Brief: For each line below with the word "estilos", write out a copy.

The data:

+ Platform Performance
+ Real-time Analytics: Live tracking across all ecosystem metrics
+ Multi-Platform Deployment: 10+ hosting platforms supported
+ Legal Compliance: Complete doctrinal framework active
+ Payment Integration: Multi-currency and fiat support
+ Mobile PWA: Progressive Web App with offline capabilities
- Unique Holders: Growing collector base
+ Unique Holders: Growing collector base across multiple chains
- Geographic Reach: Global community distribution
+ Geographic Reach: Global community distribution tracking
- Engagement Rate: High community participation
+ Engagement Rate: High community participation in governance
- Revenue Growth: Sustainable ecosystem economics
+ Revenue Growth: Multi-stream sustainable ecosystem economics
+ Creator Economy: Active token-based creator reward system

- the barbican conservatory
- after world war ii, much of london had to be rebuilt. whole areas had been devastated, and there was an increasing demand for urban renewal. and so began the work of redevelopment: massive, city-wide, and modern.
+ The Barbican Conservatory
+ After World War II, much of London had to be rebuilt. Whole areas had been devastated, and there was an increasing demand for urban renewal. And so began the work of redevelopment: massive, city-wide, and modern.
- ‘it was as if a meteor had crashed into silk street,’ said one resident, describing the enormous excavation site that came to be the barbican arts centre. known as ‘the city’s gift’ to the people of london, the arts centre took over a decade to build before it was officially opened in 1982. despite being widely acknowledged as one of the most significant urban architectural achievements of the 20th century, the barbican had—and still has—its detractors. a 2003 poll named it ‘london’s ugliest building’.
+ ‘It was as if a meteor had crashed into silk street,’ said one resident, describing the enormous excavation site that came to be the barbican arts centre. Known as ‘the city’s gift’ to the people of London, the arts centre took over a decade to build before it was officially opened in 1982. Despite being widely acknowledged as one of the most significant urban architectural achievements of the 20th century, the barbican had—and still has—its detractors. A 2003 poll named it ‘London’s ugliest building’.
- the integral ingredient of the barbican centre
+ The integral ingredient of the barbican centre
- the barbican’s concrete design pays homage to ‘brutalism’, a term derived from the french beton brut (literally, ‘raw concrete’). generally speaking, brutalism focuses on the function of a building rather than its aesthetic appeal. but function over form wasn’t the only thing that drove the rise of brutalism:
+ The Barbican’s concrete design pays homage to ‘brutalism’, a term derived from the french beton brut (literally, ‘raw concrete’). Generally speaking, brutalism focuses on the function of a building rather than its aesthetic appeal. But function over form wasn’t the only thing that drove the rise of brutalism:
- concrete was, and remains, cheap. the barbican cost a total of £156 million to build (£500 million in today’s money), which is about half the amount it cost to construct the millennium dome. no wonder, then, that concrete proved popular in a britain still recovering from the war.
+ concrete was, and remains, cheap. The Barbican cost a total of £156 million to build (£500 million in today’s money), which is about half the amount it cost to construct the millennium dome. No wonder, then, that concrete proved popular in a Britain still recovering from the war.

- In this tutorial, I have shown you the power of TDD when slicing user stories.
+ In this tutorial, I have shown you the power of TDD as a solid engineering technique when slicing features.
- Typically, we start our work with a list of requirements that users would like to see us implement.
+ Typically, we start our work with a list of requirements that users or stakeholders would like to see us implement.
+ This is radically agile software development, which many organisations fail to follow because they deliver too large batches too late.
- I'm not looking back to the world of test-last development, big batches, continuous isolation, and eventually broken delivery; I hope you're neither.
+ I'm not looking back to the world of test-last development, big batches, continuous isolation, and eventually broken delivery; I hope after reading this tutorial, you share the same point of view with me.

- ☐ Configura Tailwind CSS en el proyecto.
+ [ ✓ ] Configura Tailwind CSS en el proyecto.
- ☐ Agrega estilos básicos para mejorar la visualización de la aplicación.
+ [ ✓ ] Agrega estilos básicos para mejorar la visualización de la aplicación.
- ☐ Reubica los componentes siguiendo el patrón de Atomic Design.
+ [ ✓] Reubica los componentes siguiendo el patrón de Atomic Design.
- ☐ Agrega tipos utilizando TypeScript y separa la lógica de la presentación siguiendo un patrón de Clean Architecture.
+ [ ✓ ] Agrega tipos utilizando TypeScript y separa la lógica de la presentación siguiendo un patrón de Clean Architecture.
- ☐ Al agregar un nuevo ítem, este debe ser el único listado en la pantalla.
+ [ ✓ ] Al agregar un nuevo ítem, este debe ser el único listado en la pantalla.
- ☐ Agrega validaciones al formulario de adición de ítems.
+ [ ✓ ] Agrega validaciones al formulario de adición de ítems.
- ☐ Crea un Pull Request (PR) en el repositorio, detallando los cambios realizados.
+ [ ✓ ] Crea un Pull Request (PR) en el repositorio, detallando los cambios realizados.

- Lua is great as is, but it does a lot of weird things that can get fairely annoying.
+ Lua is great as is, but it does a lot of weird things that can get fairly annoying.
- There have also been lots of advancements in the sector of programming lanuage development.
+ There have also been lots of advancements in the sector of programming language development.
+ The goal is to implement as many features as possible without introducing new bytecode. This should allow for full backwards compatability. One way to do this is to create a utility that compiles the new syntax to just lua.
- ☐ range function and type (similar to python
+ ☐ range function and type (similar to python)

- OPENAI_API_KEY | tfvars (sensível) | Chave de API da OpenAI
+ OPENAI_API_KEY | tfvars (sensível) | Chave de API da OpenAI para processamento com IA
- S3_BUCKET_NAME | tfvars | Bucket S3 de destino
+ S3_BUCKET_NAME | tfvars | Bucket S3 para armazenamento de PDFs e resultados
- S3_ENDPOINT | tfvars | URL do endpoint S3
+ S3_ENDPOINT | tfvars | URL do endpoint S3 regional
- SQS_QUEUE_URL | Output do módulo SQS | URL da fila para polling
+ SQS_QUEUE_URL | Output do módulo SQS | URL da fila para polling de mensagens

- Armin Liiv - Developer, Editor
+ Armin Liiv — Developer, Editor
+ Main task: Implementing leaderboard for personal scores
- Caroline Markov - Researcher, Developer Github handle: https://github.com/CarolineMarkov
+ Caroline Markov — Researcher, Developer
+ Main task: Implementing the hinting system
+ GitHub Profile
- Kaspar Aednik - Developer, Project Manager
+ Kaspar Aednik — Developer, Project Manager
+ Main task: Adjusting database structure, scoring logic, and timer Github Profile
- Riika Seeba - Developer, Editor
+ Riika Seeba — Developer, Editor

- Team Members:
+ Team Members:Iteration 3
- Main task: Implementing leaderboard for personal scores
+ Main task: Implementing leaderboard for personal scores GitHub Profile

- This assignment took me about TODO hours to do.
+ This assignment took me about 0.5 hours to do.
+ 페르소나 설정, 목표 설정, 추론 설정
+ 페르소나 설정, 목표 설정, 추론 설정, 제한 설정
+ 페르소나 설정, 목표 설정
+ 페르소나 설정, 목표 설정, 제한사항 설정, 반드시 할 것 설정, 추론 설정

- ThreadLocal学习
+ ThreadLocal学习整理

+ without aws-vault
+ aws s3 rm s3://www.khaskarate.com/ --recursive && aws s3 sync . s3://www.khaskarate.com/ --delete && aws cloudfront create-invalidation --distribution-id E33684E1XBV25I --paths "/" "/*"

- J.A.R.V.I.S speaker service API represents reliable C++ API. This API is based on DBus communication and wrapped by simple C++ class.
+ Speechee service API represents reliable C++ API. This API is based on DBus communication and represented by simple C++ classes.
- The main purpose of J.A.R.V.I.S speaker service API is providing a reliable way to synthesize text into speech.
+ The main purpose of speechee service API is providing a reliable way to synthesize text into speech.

Response area:
- ☐ Agrega estilos básicos para mejorar la visualización de la aplicación.
+ [ ✓ ] Agrega estilos básicos para mejorar la visualización de la aplicación.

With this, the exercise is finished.